Find the word "updates" in the material below and gather every line that contains it.

MATERIALS PROVIDED section start

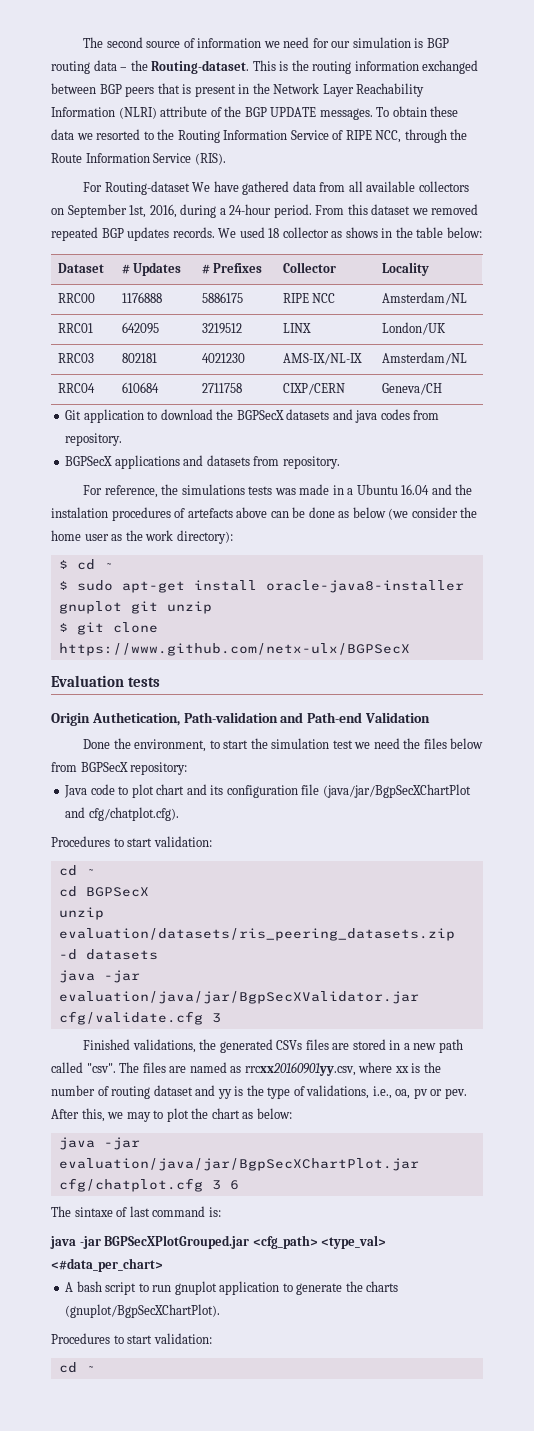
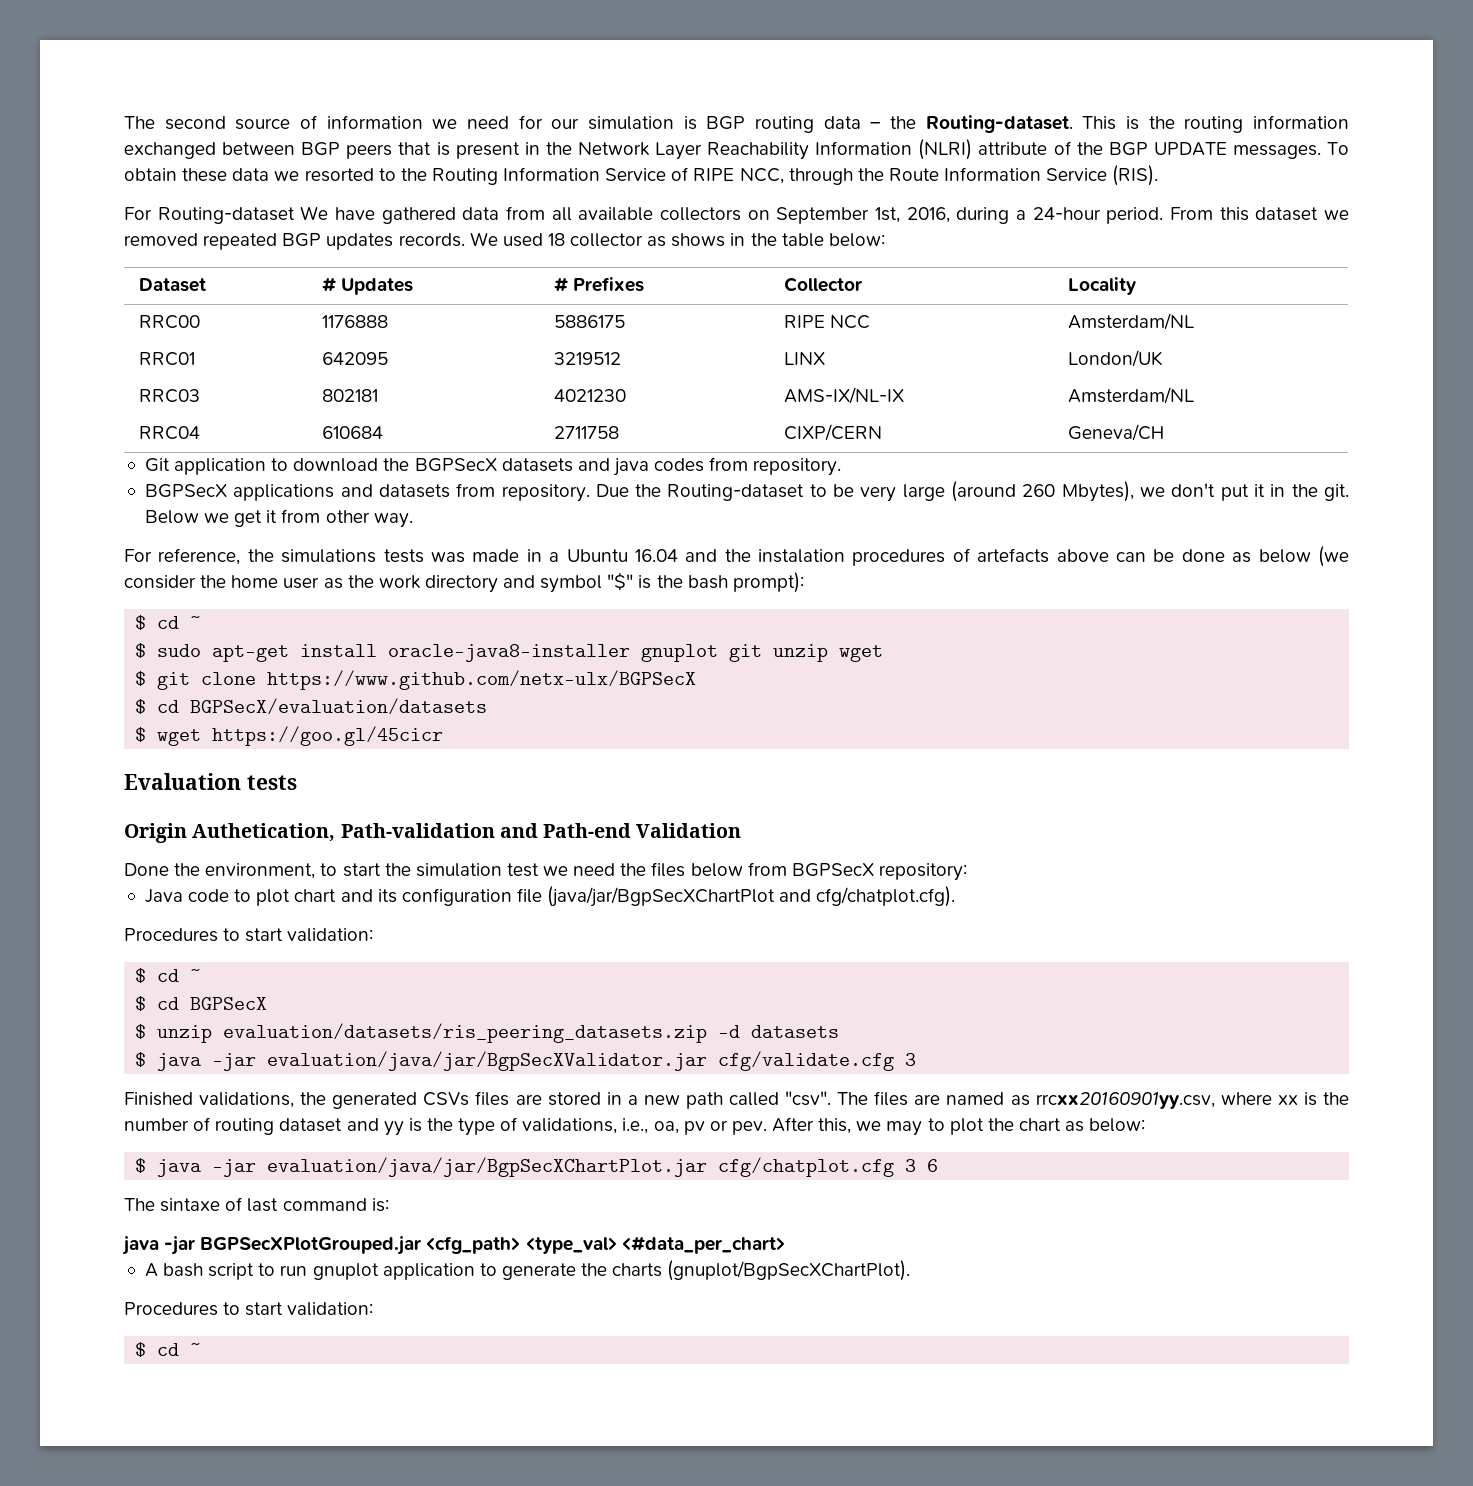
+ Due the Routing-dataset to be very large (around 260 Mbytes), we don't put it in the git. Below we get it from other way.
- For reference, the simulations tests was made in a Ubuntu 16.04 and the instalation procedures of artefacts above can be done as below (we consider the home user as the work directory):
+ For reference, the simulations tests was made in a Ubuntu 16.04 and the instalation procedures of artefacts above can be done as below (we consider the home user as the work directory and symbol "$" is the bash prompt):
- $ sudo apt-get install oracle-java8-installer gnuplot git unzip
+ $ sudo apt-get install oracle-java8-installer gnuplot git unzip wget
+ $ cd BGPSecX/evaluation/datasets
+ $ wget https://goo.gl/45cicr
  Java code to plot chart and its configuration file (java/jar/BgpSecXChartPlot and cfg/chatplot.cfg).
  Procedures to start validation:
- cd ~
- cd BGPSecX
+ $ cd ~
+ $ cd BGPSecX
- unzip evaluation/datasets/ris_peering_datasets.zip -d datasets
+ $ unzip evaluation/datasets/ris_peering_datasets.zip -d datasets
- java -jar evaluation/java/jar/BgpSecXValidator.jar cfg/validate.cfg 3
+ $ java -jar evaluation/java/jar/BgpSecXValidator.jar cfg/validate.cfg 3
- java -jar evaluation/java/jar/BgpSecXChartPlot.jar cfg/chatplot.cfg 3 6
+ $ java -jar evaluation/java/jar/BgpSecXChartPlot.jar cfg/chatplot.cfg 3 6
  A bash script to run gnuplot application to generate the charts (gnuplot/BgpSecXChartPlot).
  Procedures to start validation:
- cd ~
+ $ cd ~

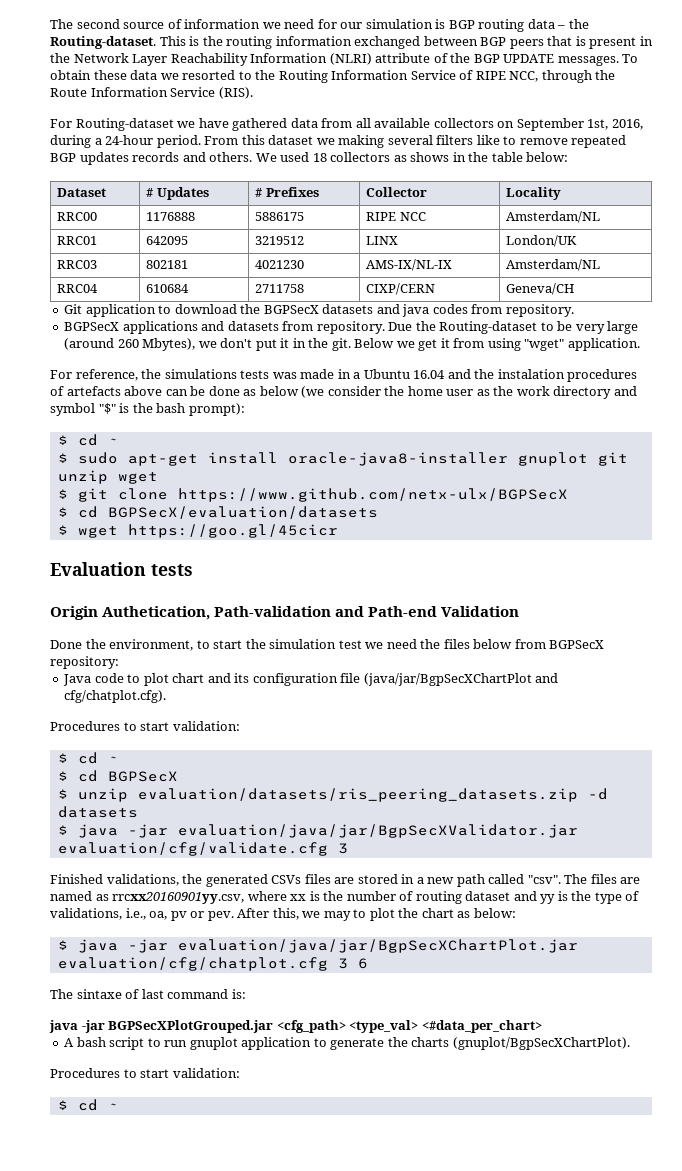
- For Routing-dataset We have gathered data from all available collectors on September 1st, 2016, during a 24-hour period.
+ For Routing-dataset we have gathered data from all available collectors on September 1st, 2016, during a 24-hour period.
- From this dataset we removed repeated BGP updates records.
+ From this dataset we making several filters like to remove repeated BGP updates records and others.
- We used 18 collector as shows in the table below:
+ We used 18 collectors as shows in the table below:
- Below we get it from other way.
+ Below we get it from using "wget" application.
- $ java -jar evaluation/java/jar/BgpSecXValidator.jar cfg/validate.cfg 3
+ $ java -jar evaluation/java/jar/BgpSecXValidator.jar evaluation/cfg/validate.cfg 3
- $ java -jar evaluation/java/jar/BgpSecXChartPlot.jar cfg/chatplot.cfg 3 6
+ $ java -jar evaluation/java/jar/BgpSecXChartPlot.jar evaluation/cfg/chatplot.cfg 3 6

MATERIALS PROVIDED section end

EXERCISE RESULT —
- From this dataset we removed repeated BGP updates records.
+ From this dataset we making several filters like to remove repeated BGP updates records and others.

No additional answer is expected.